Mark’s impact as a scholar has been felt around the world, but on our campus he is also deeply respected as a teacher and as a clinician. In 1898, William Rainey Harper stated, “I cannot conceive that a man worthy to hold the place of Dean would accept the position without the privilege of giving instruction. A man who was a Dean and who gave no instruction would merely be a clerk….So strongly do I feel this principle myself that I do the work of a professor, and shall continue to do so as long as I am President” [1]. Throughout Mark Siegler’s career, while providing care to patients, developing scholarly contributions in developing a new consult service and fellowship program, creating and leading a world-renowned center, and receiving multiple honors and awards, he has followed President Harper’s stricture—he has done “the work of a professor.” Nor were these minimal contributions to the teaching mission. Two commitments stand out from multiple others: he was for 10 years the director of the medical school’s required Physical Diagnosis course, and he has been for the last 16 years the director of the medical school course on the Doctor-Patient Relationship in Clinical Practice , required for all first-year students.

As quoted previously, Dr. Richter stated at Mark’s 1967 medical school graduation that the modern scientific clinician must lead a double life and function also as a skillful and humane doctor. Mark Siegler has given an unwavering enthusiasm and commitment over 50 years to his role as clinician. He has cared for trustees and politicians and the most vulnerable patients from our South Side community with devotion and commitment. He is, for all his patients and not only for those who can afford such a privilege, a “concierge” clinician by temperament and practice.
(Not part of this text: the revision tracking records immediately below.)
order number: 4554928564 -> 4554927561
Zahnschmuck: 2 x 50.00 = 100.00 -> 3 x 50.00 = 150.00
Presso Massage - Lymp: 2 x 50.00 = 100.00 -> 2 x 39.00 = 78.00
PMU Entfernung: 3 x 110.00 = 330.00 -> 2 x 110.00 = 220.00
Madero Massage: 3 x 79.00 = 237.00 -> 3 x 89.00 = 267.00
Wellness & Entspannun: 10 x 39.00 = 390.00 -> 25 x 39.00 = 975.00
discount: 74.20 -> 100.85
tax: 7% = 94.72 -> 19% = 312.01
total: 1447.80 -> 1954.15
He meets his patients in the emergency department and accompanies them to the operating room. He is a role model for providing compassionate care.
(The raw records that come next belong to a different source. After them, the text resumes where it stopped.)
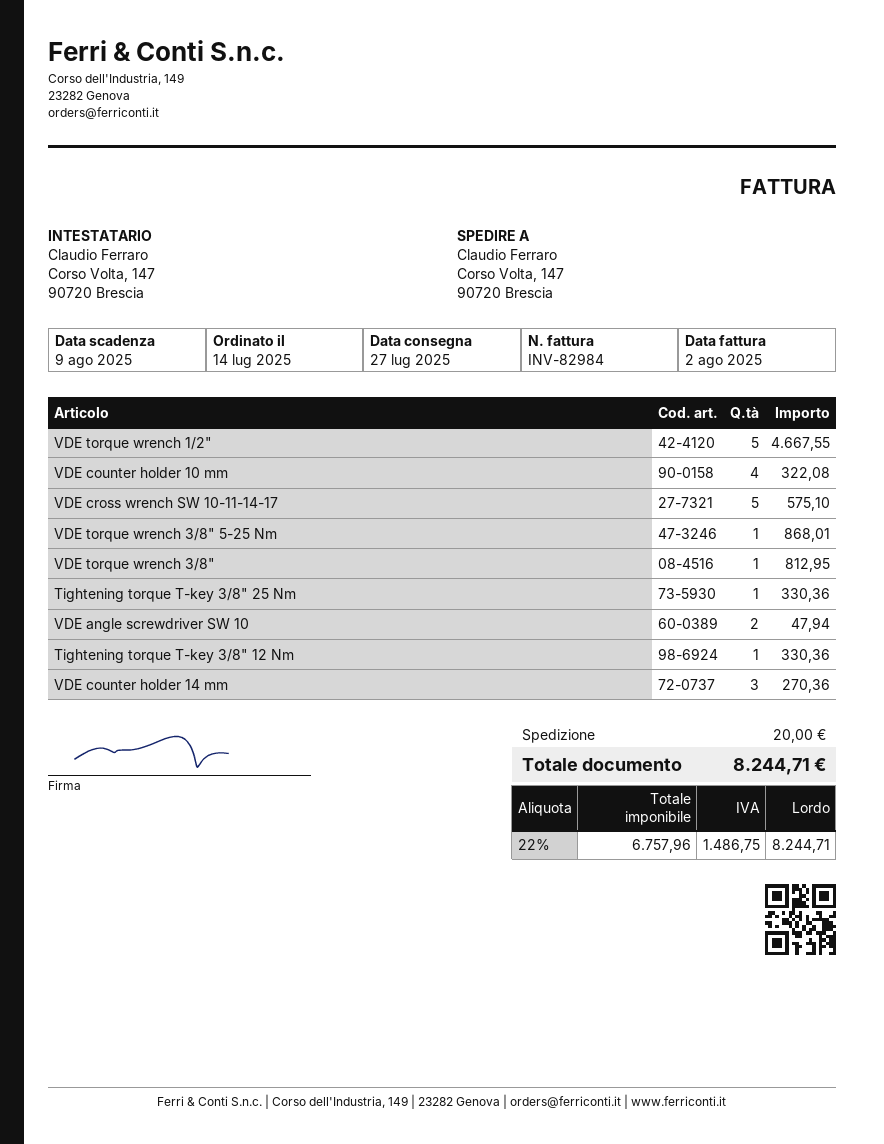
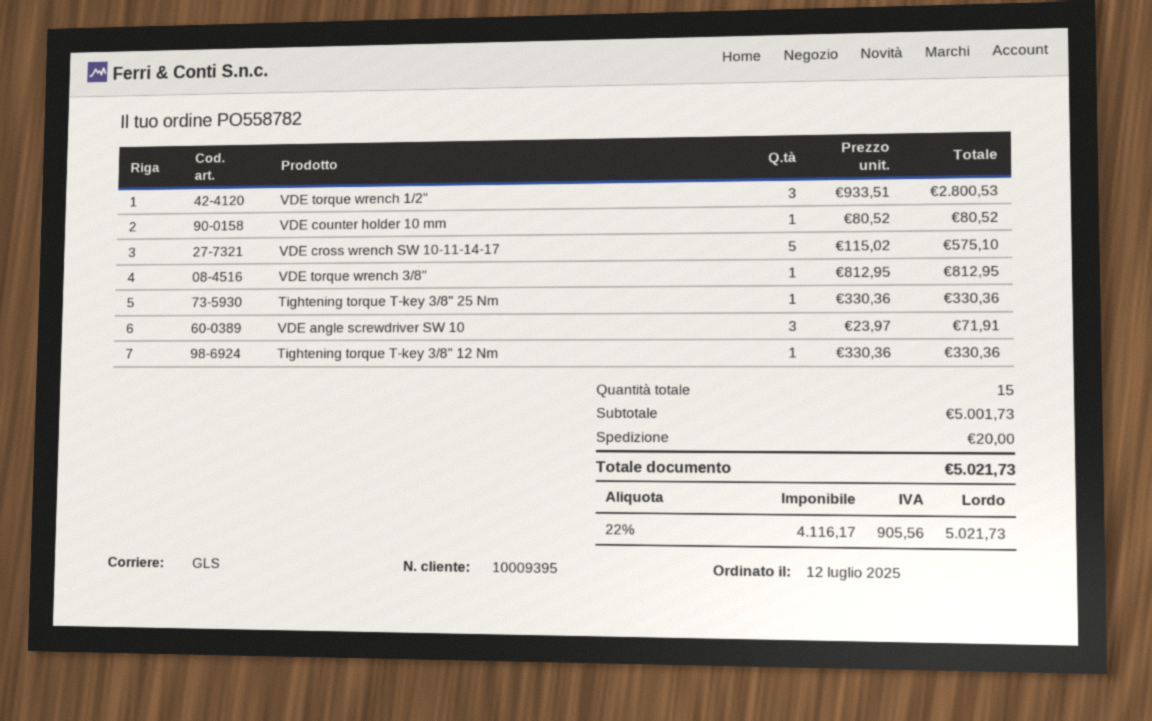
order date: 2025-07-14 -> 2025-07-12
VDE torque wrench 1/2": 5 for 4667.55 -> 3 for 2800.53
VDE counter holder 10 mm: 4 for 322.08 -> 1 for 80.52
VDE torque wrench 3/8" 5-25 Nm: 1 for 868.01 -> none
VDE angle screwdriver SW 10: 2 for 47.94 -> 3 for 71.91
VDE counter holder 14 mm: 3 for 270.36 -> none
net: 6757.96 -> 4116.17
tax: 22% = 1486.75 -> 22% = 905.56
total: 8244.71 -> 5021.73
It was his outstanding clinical care that served as the model on which the Bucksbaum Institute for Clinical Excellence was established in 2011, with a most generous donation by a grateful patient who admired and appreciated his collaborative relationship with patients and felt that such care should serve as an exemplar for all physicians. The central mission of the Bucksbaum Institute is to elevate the doctor-patient relationship and to make optimizing our relationship with patients a core guiding value for all our clinicians [13]. As part of the Bucksbaum Institute’s support, Mark is currently co-teaching a senior medical student seminar on the doctor-patient relationship with one of us (HJH). One of his favorite teaching articles for the class is included in this book, on page 92. This paper, presented as part of a 1980 conference and published the following year, explores the tensions between the traditional paternalistic model of the doctor-patient relationship and the patient-centered , potentially consumerist model that emerged in the latter part of the twentieth century and has grown even stronger with the advent of the internet [14]. Mark’s prescience in identifying this tension and his creativity in seeking a third way, which he terms “physician-patient accommodation” and which transcends the biases inherent in the competing models, is every bit as relevant today as it was 35 years ago. Dr. Mark Siegler’s thoughtful consideration of the human and ethical aspects of science and medicine has made him a reference point for countless individuals. He has contributed to the intellectual life through not only the generation of new ideas but also his mentorship of students and physicians. In his history of the University of Chicago, John Boyer writes that the first faculty and leaders of the University of Chicago marveled at how our institution was created “de novo out of ambition, openness, a penchant for risk taking, and seriousness” [1]. These words and this legacy could aptly and accurately be used to describe Dr. Mark Siegler and his life’s work as a physician, a teacher, and a thought leader. The essence of the University of Chicago is its faculty, and Mark’s contribution to the fabric of this intellectual community enjoys a place of prominence over the many years of our institution’s history.